Exercise data =>

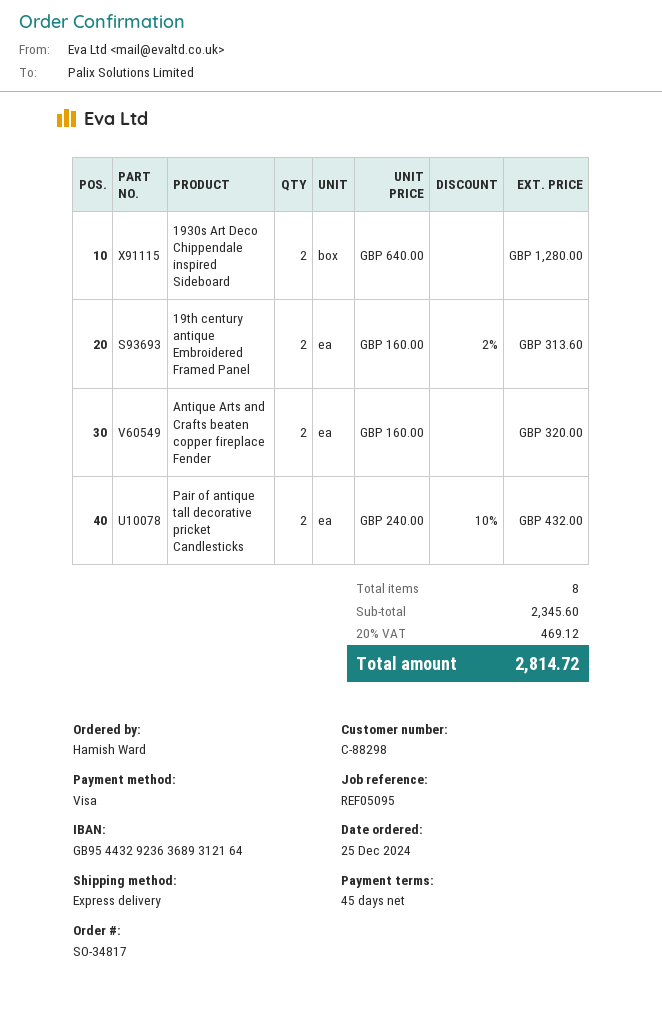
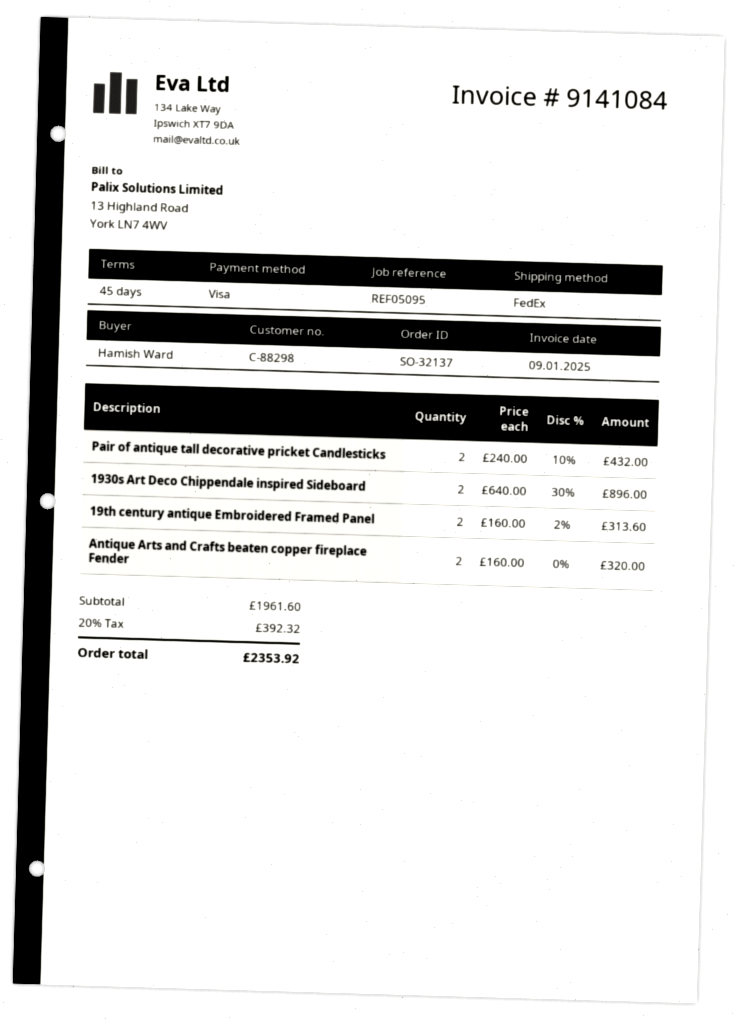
order number: SO-34817 -> SO-32137
shipping method: express -> FedEx
1930s Art Deco Chippendale inspired Sideboard: 2 x 640.00 = 1280.00 -> 2 x 640.00 - 30% = 896.00
subtotal: 2345.60 -> 1961.60
tax: 20% = 469.12 -> 20% = 392.32
total: 2814.72 -> 2353.92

Exercise description =>
The entries are to be written out again exactly, though without any images.

Solution for this exercise =>
order number: SO-34817 -> SO-32137
shipping method: express -> FedEx
1930s Art Deco Chippendale inspired Sideboard: 2 x 640.00 = 1280.00 -> 2 x 640.00 - 30% = 896.00
subtotal: 2345.60 -> 1961.60
tax: 20% = 469.12 -> 20% = 392.32
total: 2814.72 -> 2353.92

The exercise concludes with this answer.